Psygnosis were the uber-cool games company in the mid to late 90s. The design of their games seemed to be just as important as their gameplay - think the minimalist modern art of WipEout or Colony Wars and you'll see what I mean. The Liverpool-based company often had this ethos in mind when looking to publish a game too. This is where titles like Eliminator come in.

Developed by Magenta Software, this hectic third-person shooter has all the hallmarks of a Psygnosis release - flashy visuals, an inventive art design and a soundtrack that wouldn't be out of place pumping out of the speakers at your local illegal rave. And yet, it somehow manages to miss the mark when compared to other games from the publisher. It feels archaic, laboured and a tad unfinished in its concept, as if it were a hold-off from a few years earlier.

The story ripped entirely from the Running Man playbook. In the distant future, a political prisoner who witnessed misconduct in the manufacture of a new superweapon enters the deadly gameshow arena known as Eliminator. This is just an excuse to take control of a hover-craft and shoot through a gauntlet of robots and mechs making the biggest bang and brightest boom you can possibly make. You can have a decent selection of projectiles in your arsenal if you pick up the power-ups, and each of your primary weapons can be upgraded too for increased firepower. Your secondary weapon is reserved for rockets and rolling mines which do greater damage.

Before you fight a boss, race along the Bonus Run to earn extra time to defeat it.

It is with these weapons that you must survive 8 winding labyrinths they call levels. While the assets and textures are different for each, and the layout is at times fun to rampage through, I cannot shake the feeling that each stage feels very samey. This is mainly due to the simplistic gameplay loop. You must shoot through a commendably varied number of enemies until a gate opens up, then do the same to move on. Most of these sections are enclosed in a mini-maze with short, narrow corridors and right-angle corners. In between each of these rooms is a wider pathway that twists in all directions in such a way that reminded me of a racing game, specifically WipEout.

Once you get to the end of the arena stage, you are whisked off to a Bonus Run which actually plays like the racer it looks like. You have 10 seconds to race to the end which is only possible if you collect time-extending power-ups. Whatever is left is added to the overall game countdown which may be needed to defeat that areas boss, which is next.

The boss fights are a mixed bag. Some of them really shine, with robotic limbs being shot off so you can attack the mechanical creature as it uses its hands to crawl on the ground. Others are a little mediocre such as that floating orb that drops regular enemies before disappearing never to return (a glitch may be?). If you only have your base weapon, it can be quite a slog to defeat them. These don't do much damage to the hulking mechs, only serving to drain your time and patience. If you thought to keep a stockpile of secondary weapons, you'll have a much easier time.

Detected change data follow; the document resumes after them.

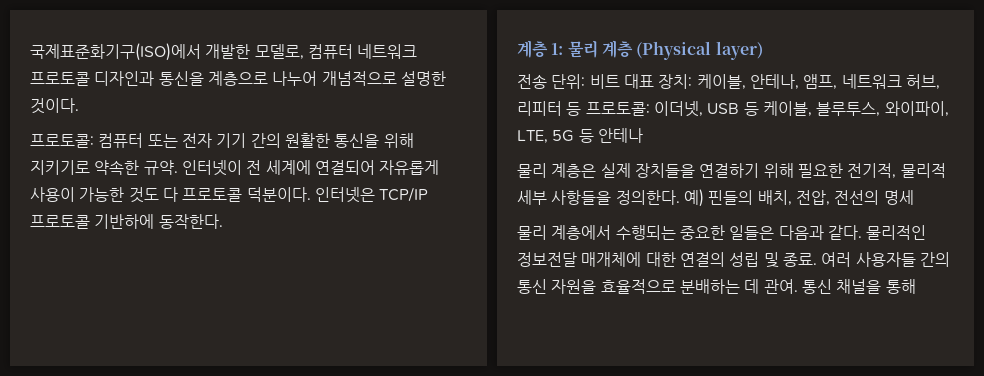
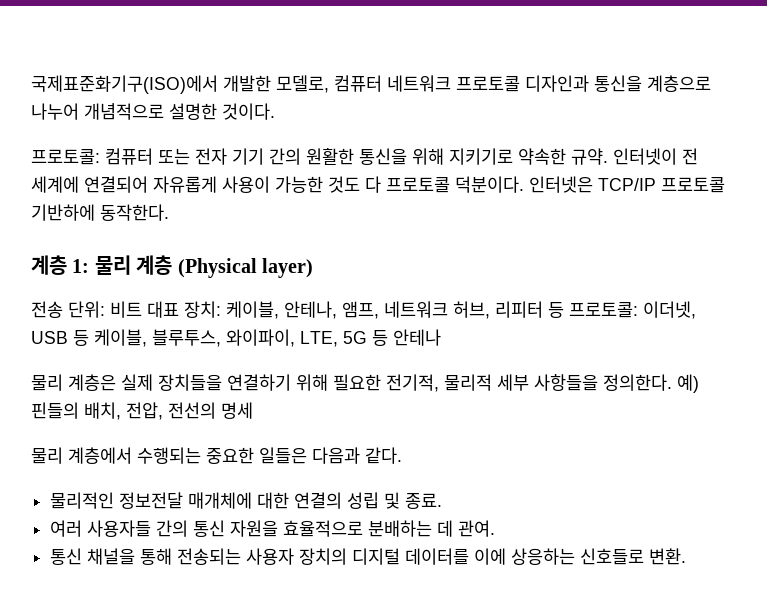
- 물리 계층에서 수행되는 중요한 일들은 다음과 같다. 물리적인 정보전달 매개체에 대한 연결의 성립 및 종료. 여러 사용자들 간의 통신 자원을 효율적으로 분배하는 데 관여. 통신 채널을 통해
+ 물리 계층에서 수행되는 중요한 일들은 다음과 같다.
+ 물리적인 정보전달 매개체에 대한 연결의 성립 및 종료.
+ 여러 사용자들 간의 통신 자원을 효율적으로 분배하는 데 관여.
+ 통신 채널을 통해 전송되는 사용자 장치의 디지털 데이터를 이에 상응하는 신호들로 변환.

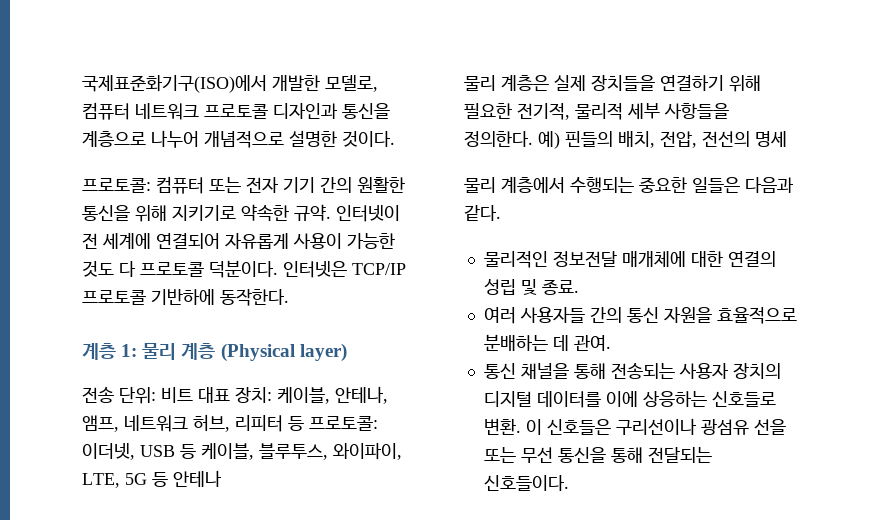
+ 이 신호들은 구리선이나 광섬유 선을 또는 무선 통신을 통해 전달되는 신호들이다.

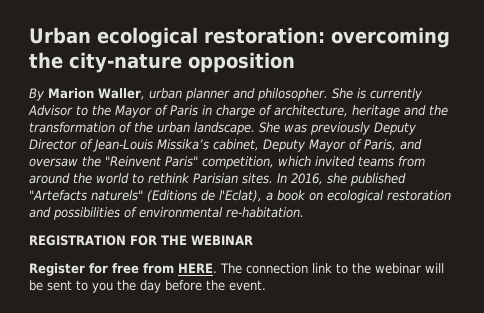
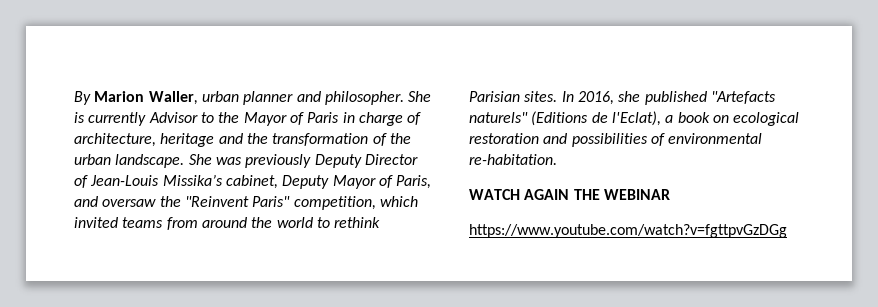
- Urban ecological restoration: overcoming the city-nature opposition
- REGISTRATION FOR THE WEBINAR
+ WATCH AGAIN THE WEBINAR
- Register for free from HERE. The connection link to the webinar will be sent to you the day before the event.
+ https://www.youtube.com/watch?v=fgttpvGzDGg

These blue canisters act as checkpoints. Die and return to this point (left).
Head into the beam of light to end Arena section of each level (right).

Most gamers may know the PlayStation release, but I played it on a Windows PC. Here you can increase the resolution and customise the controls however you like including native support for joypads - even the XBox One controller is recognised. This helps somewhat in negating some occasionally clunky controls which only become a problem when aiming at flying enemies. It doesn't have free movement which, on the PC at least, was to be expected in such an action-heavy game. This made it feel archaic when it was released in the February of 1999. This was the year of Unreal Tournament, Descent 3 and Quake II Arena and, while certainly fun at times, doesn't come close to those classics.

Eliminator does a lot to try keep the game from getting stale. Enemies are varied and plentiful, each with different means of attack and the three stages in each level - the arena, the bonus run and the guardian boss - play very differently. There are even some puzzle sections too, asking you to defeat a machine by shooting switches or guiding another into the path of a group of otherwise indestructible foes. None of this is enough to keep it from feeling old and repetitive. If you are going to get any long-term enjoyment from it (and it's not devoid of it by any means), I recommend playing in short bursts, one level at a time.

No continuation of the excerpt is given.